As regards Amendment 130, Ministers have continued all the adequacy decisions that the EU had made in respect of third countries when the UK stopped being subject to EU treaties. The UK also conferred data adequacy on the EEA, but all this was done on a transitional basis. The Bill now seeks to continue those adequacy decisions, but no analysis appears to have been carried out as to whether these jurisdictions confer an adequate level of protection of personal
data. This is not consistent with Section 17B(1) of the DPA 2018, which states that the Secretary of State must carry out a review of whether the relevant country that has been granted data adequacy continues to ensure an adequate level of protection, and that these reviews must be carried out at intervals of not more than four years.

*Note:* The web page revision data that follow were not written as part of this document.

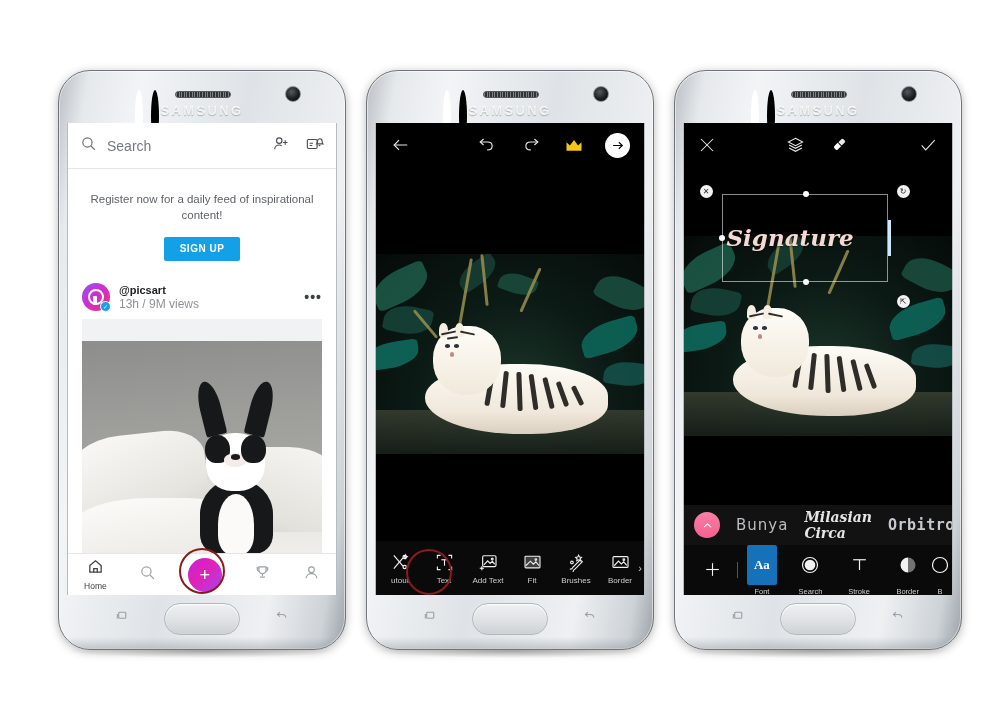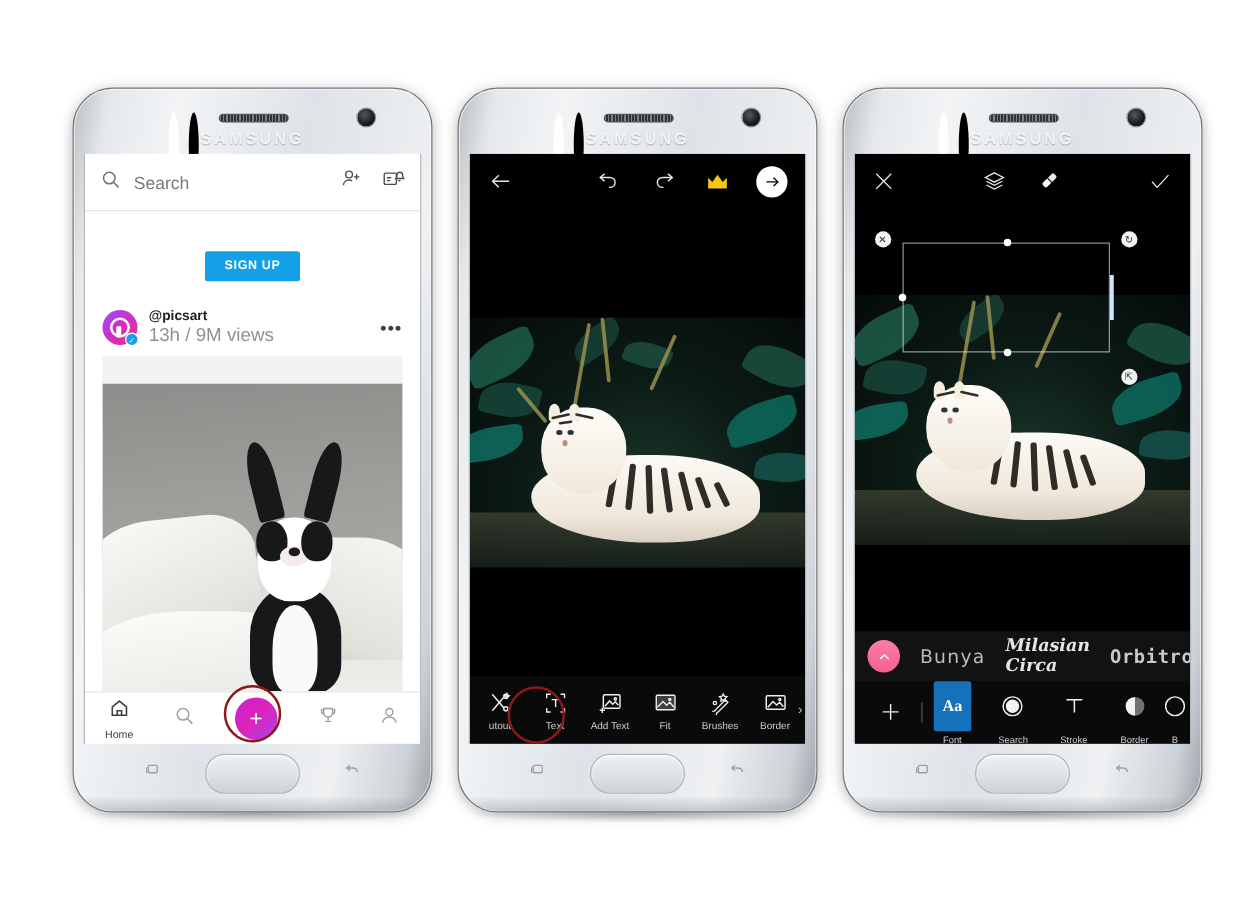"Register now for a daily" p { html: none -> <p>Register now for a daily feed of inspirational content!</p> }
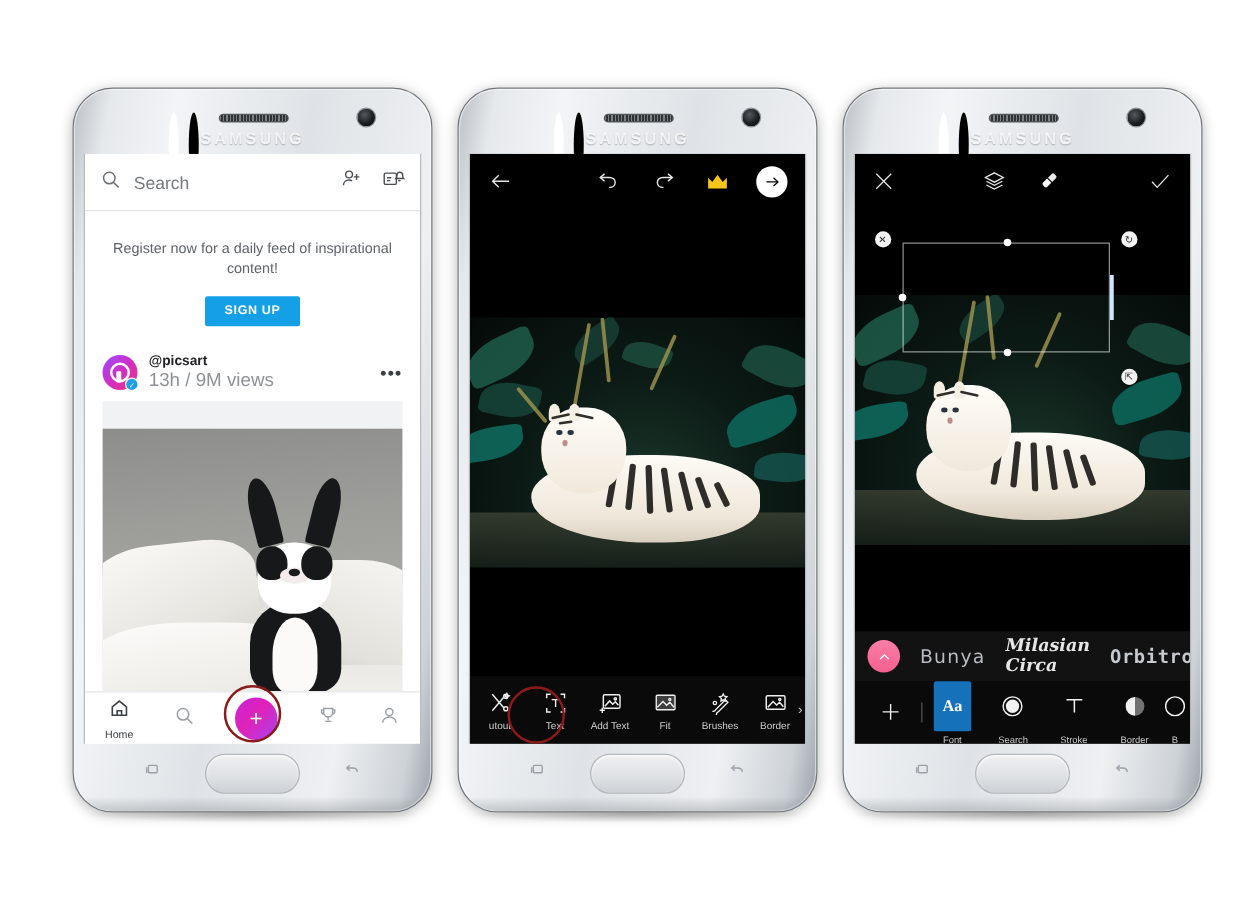"Signature" div.sig-text { html: none -> <div>Signature</div> }
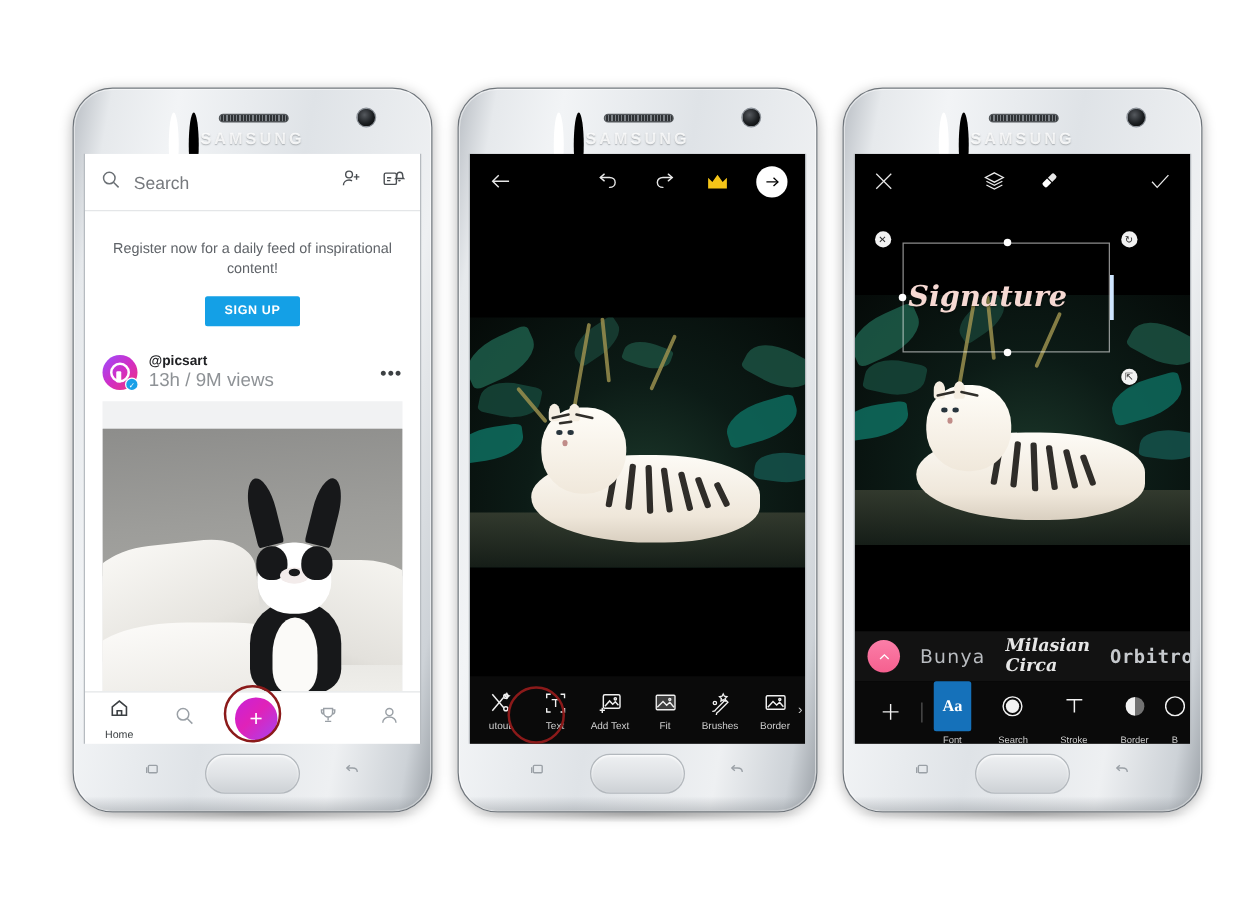"13h / 9M views" .post-sub { font-size: 15px -> 12px }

In the EU, litigants have twice brought successful challenges against adequacy decisions. Those decisions were deemed unlawful and quashed by the European Court of Justice. It appears that this sort of challenge would not be possible in the UK because the adequacy decisions are being continued by the Bill and therefore through primary legislation. Any challenge to these adequacy decisions could result only in a declaration of incompatibility under the Human Rights Act; it could not be quashed by the UK courts. This is another example of how leaving the EU has diminished the rights of UK citizens compared with their EU counterparts.
As well as tabling those amendments, I support and have signed Amendment 115 in the names of the noble Lords, Lord Bethell and Lord Kirkhope, and I look forward to hearing their arguments in relation to it. In the meantime, I beg to move.